There are several models to collect, store and organize a company’s data, but one of the most talked about in the last decade has been the data lake, a huge repository that allows the input of massive amounts of any kind of data in raw form at high speed.
The concept of the data lake originated with a technology called Hadoop, in which a few engineers developed a data storage model designed for the immense input of data required by search platforms. It was eventually spun into an open source project run by the Apache Software foundation, which made Hadoop’s code available to the world for free.
It’s been more than a decade since the data lake went mainstream, and since then enterprise software vendors like Microsoft and Amazon have also stepped up with offerings like the Azure Data Lake and AWS Lake Formation.
Yet, companies are still trying to figure out if and when a data lake is right for their data.
Why Was the Data Lake Invented?
To decide whether your company needs a data lake, it’s helpful to think about why it was created in the first place. In some ways, a data lake can be seen as a response to an earlier concept: the data warehouse.
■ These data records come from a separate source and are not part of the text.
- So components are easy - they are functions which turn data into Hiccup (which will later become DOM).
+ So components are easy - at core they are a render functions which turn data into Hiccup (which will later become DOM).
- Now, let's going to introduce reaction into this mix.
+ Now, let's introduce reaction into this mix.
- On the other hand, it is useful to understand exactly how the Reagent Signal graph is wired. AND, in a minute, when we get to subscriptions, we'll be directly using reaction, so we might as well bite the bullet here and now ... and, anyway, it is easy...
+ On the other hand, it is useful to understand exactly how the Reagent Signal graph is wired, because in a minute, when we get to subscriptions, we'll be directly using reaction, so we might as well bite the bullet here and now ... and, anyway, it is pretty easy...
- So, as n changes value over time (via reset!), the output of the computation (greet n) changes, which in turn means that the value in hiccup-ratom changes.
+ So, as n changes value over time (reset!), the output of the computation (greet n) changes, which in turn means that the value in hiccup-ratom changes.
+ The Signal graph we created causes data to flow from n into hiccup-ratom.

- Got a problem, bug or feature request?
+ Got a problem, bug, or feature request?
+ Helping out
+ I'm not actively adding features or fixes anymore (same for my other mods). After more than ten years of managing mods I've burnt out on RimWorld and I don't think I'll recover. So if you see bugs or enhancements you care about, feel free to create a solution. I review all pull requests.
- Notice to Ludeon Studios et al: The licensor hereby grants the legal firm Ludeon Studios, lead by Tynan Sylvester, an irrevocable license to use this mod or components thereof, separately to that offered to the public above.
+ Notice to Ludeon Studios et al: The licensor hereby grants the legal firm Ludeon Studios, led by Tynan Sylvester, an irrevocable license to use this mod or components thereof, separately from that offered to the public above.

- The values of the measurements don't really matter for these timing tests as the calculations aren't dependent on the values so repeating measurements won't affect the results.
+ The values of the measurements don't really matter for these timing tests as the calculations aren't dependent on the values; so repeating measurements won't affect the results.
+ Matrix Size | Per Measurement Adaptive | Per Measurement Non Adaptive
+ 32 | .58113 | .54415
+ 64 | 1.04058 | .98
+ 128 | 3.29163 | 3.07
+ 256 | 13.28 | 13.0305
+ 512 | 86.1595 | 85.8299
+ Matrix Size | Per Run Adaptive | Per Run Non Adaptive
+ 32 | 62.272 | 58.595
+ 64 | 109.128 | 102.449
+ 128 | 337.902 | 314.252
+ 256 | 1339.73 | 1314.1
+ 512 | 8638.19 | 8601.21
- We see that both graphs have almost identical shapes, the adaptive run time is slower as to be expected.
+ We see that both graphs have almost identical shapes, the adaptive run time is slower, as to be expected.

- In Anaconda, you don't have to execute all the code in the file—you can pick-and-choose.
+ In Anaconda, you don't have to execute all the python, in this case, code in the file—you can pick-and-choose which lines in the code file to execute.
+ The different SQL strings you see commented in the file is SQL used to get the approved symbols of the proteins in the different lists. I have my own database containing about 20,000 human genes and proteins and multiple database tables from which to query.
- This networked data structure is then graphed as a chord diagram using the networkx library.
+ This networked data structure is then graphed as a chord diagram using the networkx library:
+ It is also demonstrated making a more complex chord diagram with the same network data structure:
A data warehouse provides a systematized process and tightly organized repository for data that might be needed for a company's operations and analytics. This strict structure keeps data ready for analysis, but it does so at the expense of collection and processing speed. This makes it impractical for companies that collect massive data volumes at high speed and who collect a range of structured and unstructured data — otherwise known as big data.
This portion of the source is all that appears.